After a wonderfully daft Friends Of Mine with its non existent guitar solo – due to the fact that the guitar was being dismantled on stage- and a joyful Jessica “I can’t believe I had a hit with that!”  I bade farewell to Mr Green and his delightful entourage and crossed the landing into the main hall and although I’d only gone about 40 feet, I felt like I’d crossed into a parallel dimension.

I think it was the flutes that threw me. Yes, that’s right, flutes. As in plural. As in more than one. Now I’m all for showing off your talents but Tom McRae told me a few weeks ago that there was no room for flutes in music and I have to agree with him. It took me a while to wrap my head around Midlake. Well, you try wandering out of an Adam Green gig and into a Midlake one and see how you feel about it? From a room where you’ve just been laughing at an idiot bouncing around a stage pretending to be a rabbit to a room where you’re looking at a band with well tailored facial hair and not one but two members sitting down on stage playing flutes. I felt like I’d wandered into a slow Jethro Tull gig! My brain was still with a guy who refused to grow up and I was confronted with a bunch of young men who’d grown up too quickly. It was like jumping from Playschool to PHD level Chemistry in one step. The gap was simply too wide to jump in such a short time.

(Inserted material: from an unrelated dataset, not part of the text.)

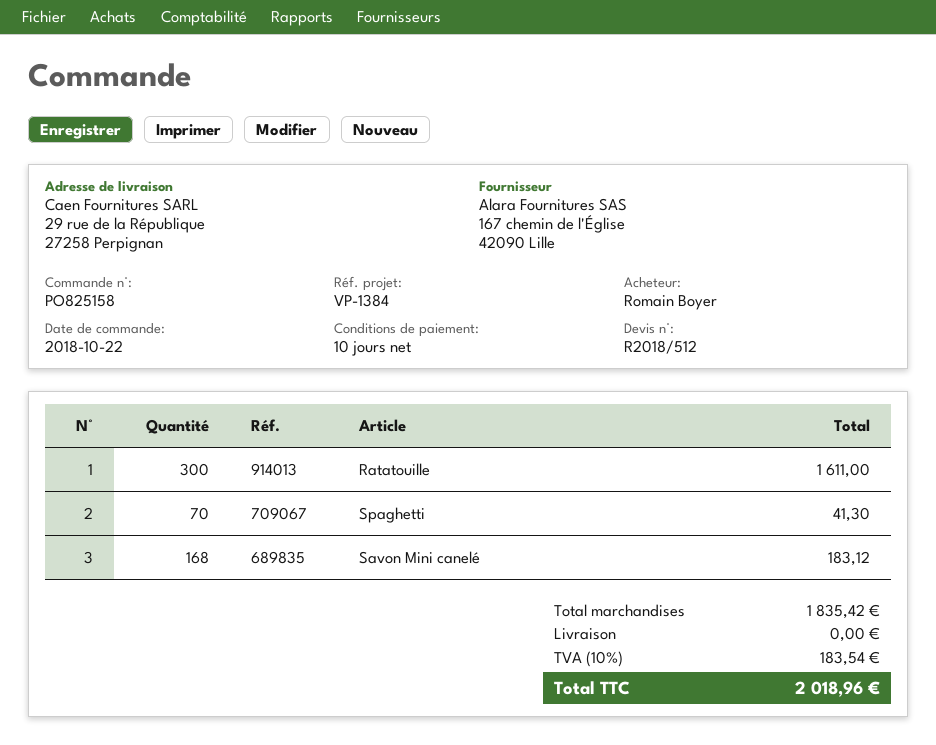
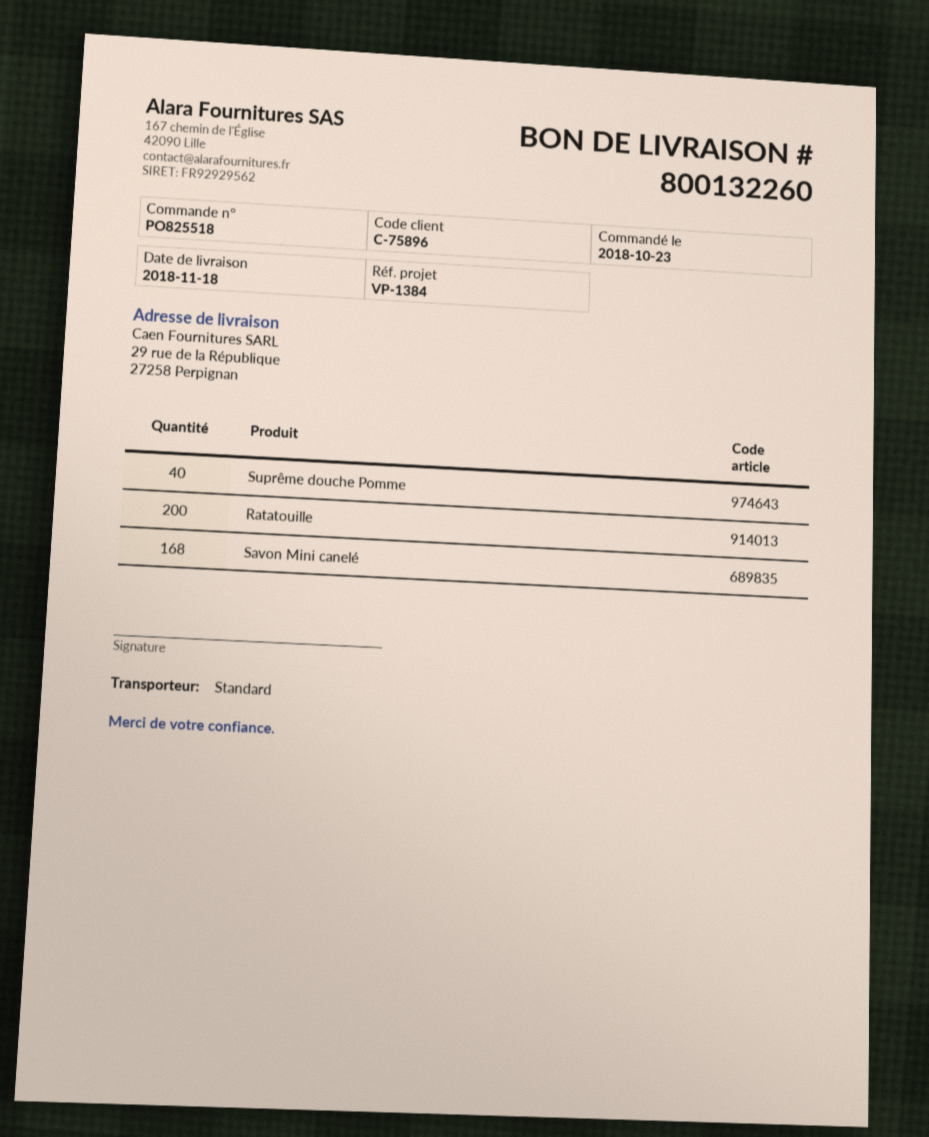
order number: PO825158 -> PO825518
order date: 2018-10-22 -> 2018-10-23
Ratatouille: 300 -> 200
Spaghetti: 70 -> none
Suprême douche Pomme: none -> 40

Let me make it clear though, Midlake were really good. Brilliant, in fact, but bloody hell were they serious. And polite too. Let’s not forget the fact that I had actually come here tonight to see them in the first place and I’m sure that if I had wandered into the venue later than I had, I would have been more than happy to give them my full attention. It’s just my initial plan had been  scuppered somewhat. I found myself feeling restless and getting quite frustrated with Midlake.  I don’t know if any of you have heard Midlake’s new album but it’s certainly not a floor  filler. Midlake operate at the introspective end of the songwriting spectrum and there’s a hell of a lot of navel gazing going on in their music and their sound. Don’t get me wrong, they’re brilliant at it and they create some wonderful stuff –  and the new album Courage of Others is well worth checking out, even if it is a bit morose – and they are fabulously talented musicians but tonight none of that mattered.

They sounded wonderful. Their playing was excellent. Winter Dies was astonishing, I’ll give them that and Roscoe was received with rapturous applause, as I’d hoped it would be, but my head was elsewhere and I couldn’t quite click with them tonight. The fact that one of them started playing a recorder at some point didn’t help much either because that made me feel like I was at an end of term school recital. It wasn’t Midlake’s fault, they did their jobs impressively, just ask the thousand or so people that cheered them throughout. It’s just that, despite being entertained from start to finish, I couldn’t help but think that my night had peaked a little too early.

Like I said at the beginning of this article, timing is everything and tonight, perhaps my timing was off somewhat. Or  maybe I just don’t want to grow up after all?